My company switched all of our 18v over to the 20v and I love them. They are lighter and last way longer. We even got the 20v hammer drill and I love using it over a corded hammer drill


----------



## Voltron (Sep 14, 2012)

Chris1971 said:


> Anyone using the DeWalt 20 volt lithium ion brushless, cordless drills and drivers? Are they any good, bad or ugly?


I have been wondering about them also.
They have a good feel to them..not too heavy, but I have not had a chance to try one out yet..


----------



## Chris1971 (Dec 27, 2010)

I heard another contractor say the 20 volt lithium ion brushless cordless are well worth the investment.


----------



## Hippie (May 12, 2011)

I don't think they're as well made or as easy and comfortable to work with as they could be.. I just replaced my dewalt 18v hammerdrill with the Milwaukee fuel l ion, between the 2 new brushless drills it is the superior one imo. I've used the makita one also but didn't really like it enough to consider it


----------



## Bend 2 Pipes (Nov 2, 2013)

I haven't noticed much difference in the performance other than the improved battery weight and runtime of Li-ion. They get the job done, even if they are yellow. I just wish DeWalt would make a 20v bandsaw so I only need one charger at a time.


----------



## yamatitan (Sep 4, 2010)

Bend 2 Pipes said:


> I haven't noticed much difference in the performance other than the improved battery weight and runtime of Li-ion. They get the job done, even if they are yellow. I just wish DeWalt would make a 20v bandsaw so I only need one charger at a time.

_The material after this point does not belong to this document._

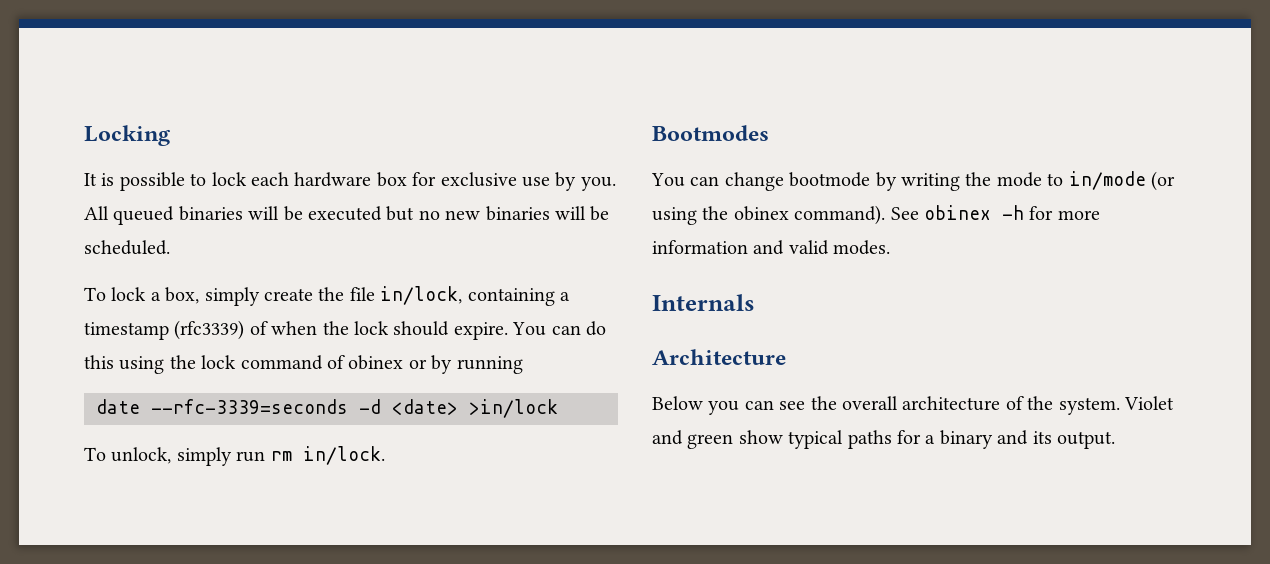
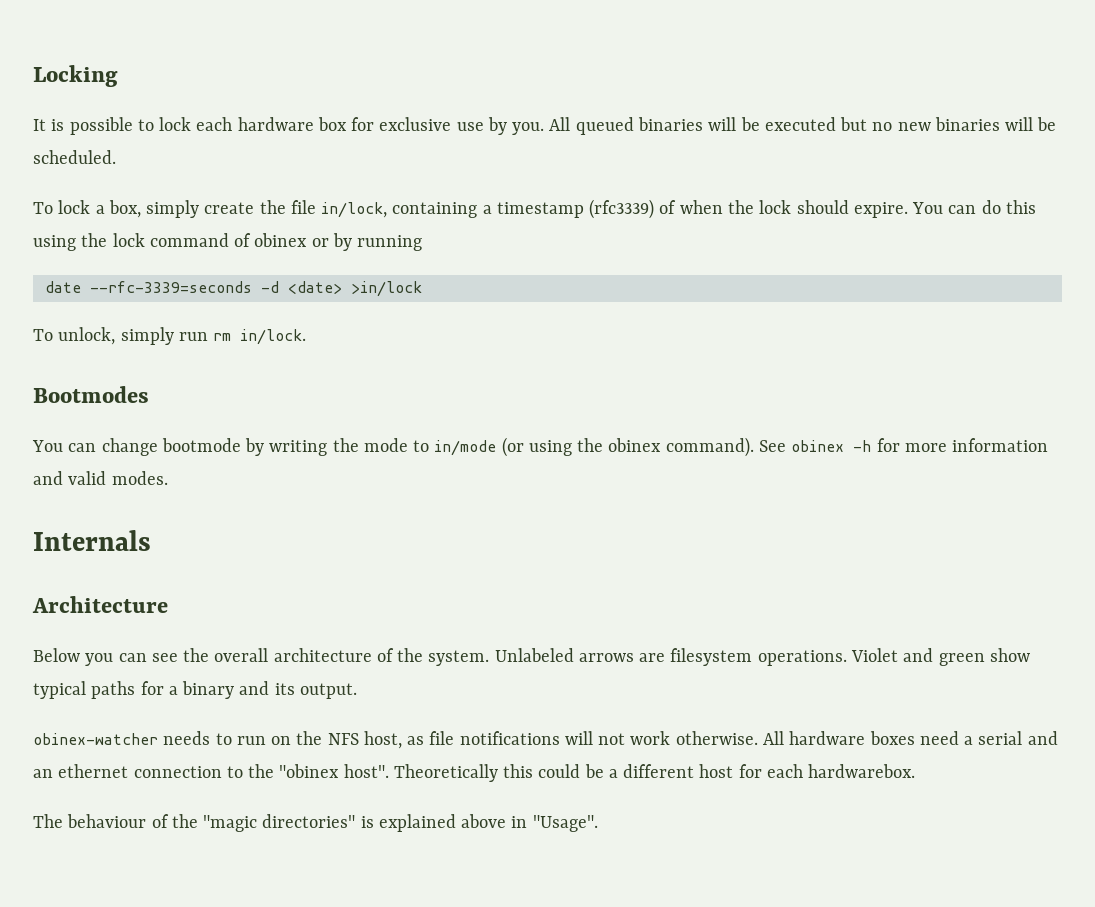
(1120, 406) none -> [494,648,847,666] Unlabeled arrows are filesystem operations.
(1115, 440) none -> [33,731,1058,749] [33,764,916,782] [33,814,598,832] // obinex-watcher needs to run on the NFS host, as file notifications will not work otherwise. All hardware boxes need a serial and an ethernet connection to the "obinex host". Theoretically this could be a different host for each hardwarebox. // The behaviour of the "magic directories" is explained above in "Usage".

They made one its not out yet. I use all 20v dewalts and love them been using them since they came out and havent had one problem with any of them. They feel better in my hand then the Milwaukee and are less bulky with exception to the hammerdrill although the new brushless model greatly improved that.


----------



## SteveBayshore (Apr 7, 2013)

Just started switching all my old 14.4 and 18 volt stuff to the dewalt 20s. Haven't used any yet.


----------



## Julius793 (Nov 29, 2011)

Love mine


----------



## aftershockews (Dec 22, 2012)

I still have my DeWalt 18 volt nicad. I also bought a bosch 18 volt lithium
DeWalt fully charged still is better than the bosch. but the bosch will outlast the dewalt.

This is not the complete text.